### Exercise brief
Return the records exactly as they appear below, omitting the pictures.

START Task inputs

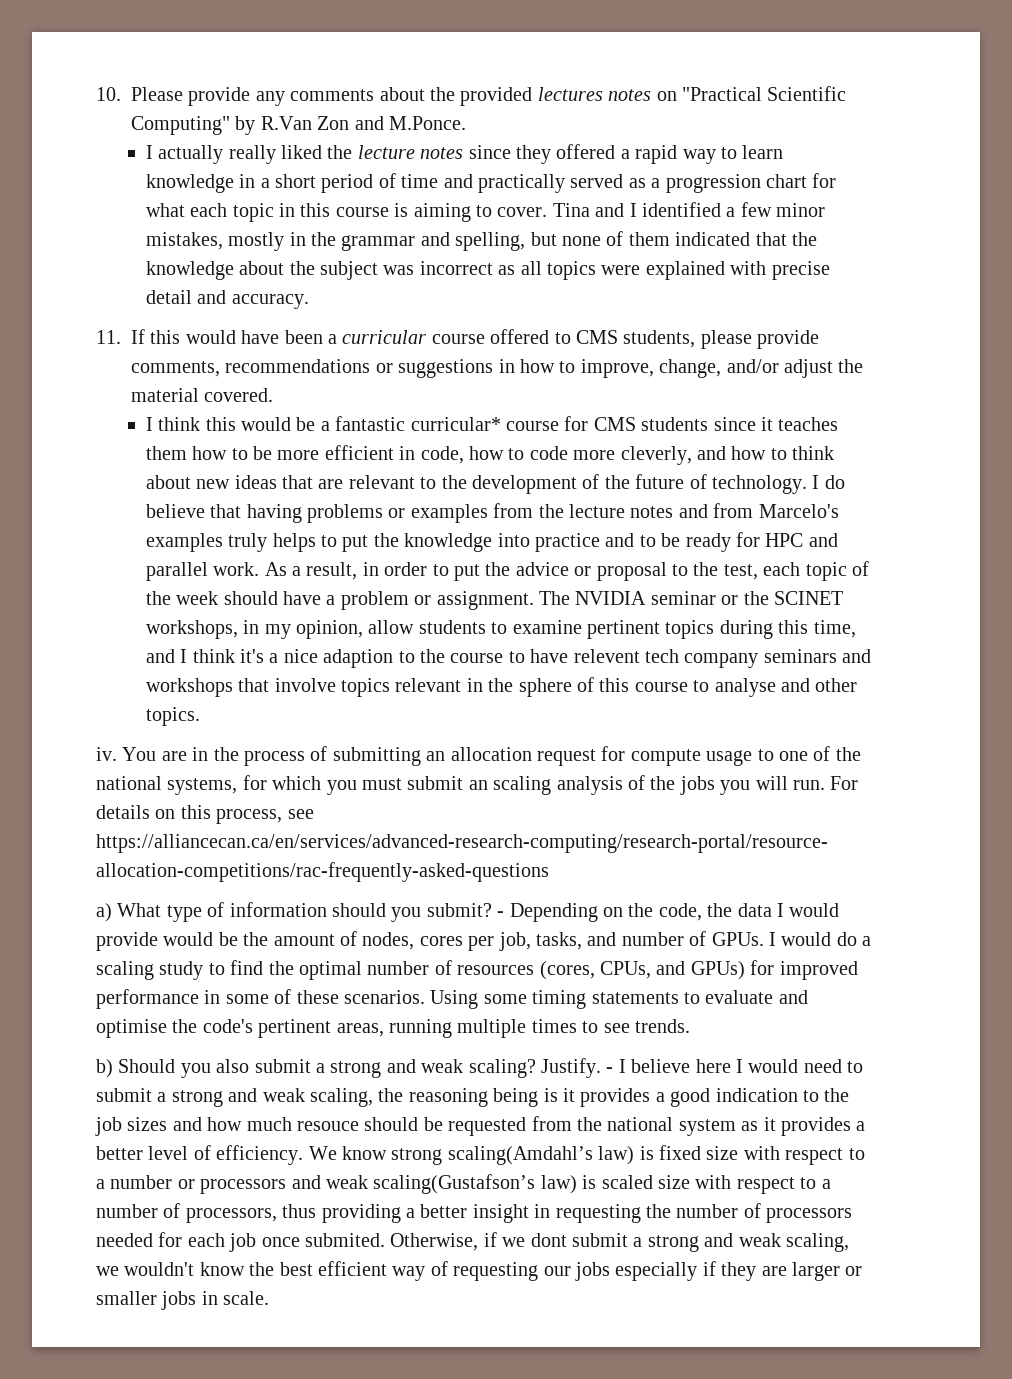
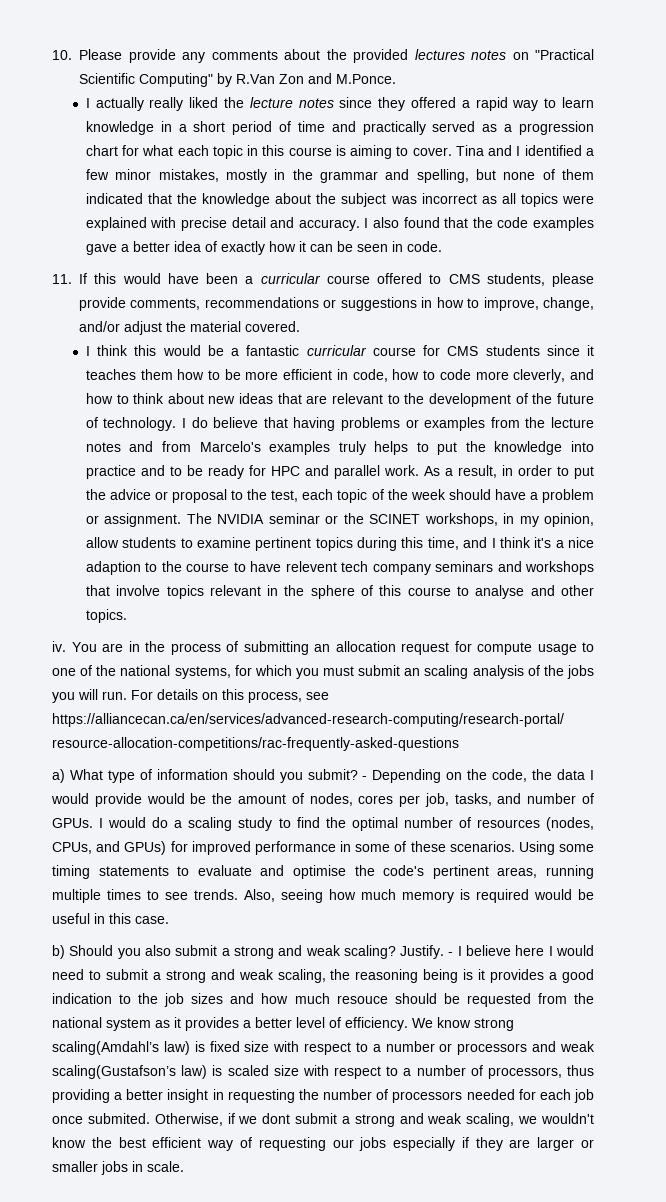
+ I also found that the code examples gave a better idea of exactly how it can be seen in code.
- I think this would be a fantastic curricular* course for CMS students since it teaches them how to be more efficient in code, how to code more cleverly, and how to think about new ideas that are relevant to the development of the future of technology.
+ I think this would be a fantastic curricular course for CMS students since it teaches them how to be more efficient in code, how to code more cleverly, and how to think about new ideas that are relevant to the development of the future of technology.
- I would do a scaling study to find the optimal number of resources (cores, CPUs, and GPUs) for improved performance in some of these scenarios.
+ I would do a scaling study to find the optimal number of resources (nodes, CPUs, and GPUs) for improved performance in some of these scenarios.
+ Also, seeing how much memory is required would be useful in this case.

END Task inputs

### Answer below
+ I also found that the code examples gave a better idea of exactly how it can be seen in code.
- I think this would be a fantastic curricular* course for CMS students since it teaches them how to be more efficient in code, how to code more cleverly, and how to think about new ideas that are relevant to the development of the future of technology.
+ I think this would be a fantastic curricular course for CMS students since it teaches them how to be more efficient in code, how to code more cleverly, and how to think about new ideas that are relevant to the development of the future of technology.
- I would do a scaling study to find the optimal number of resources (cores, CPUs, and GPUs) for improved performance in some of these scenarios.
+ I would do a scaling study to find the optimal number of resources (nodes, CPUs, and GPUs) for improved performance in some of these scenarios.
+ Also, seeing how much memory is required would be useful in this case.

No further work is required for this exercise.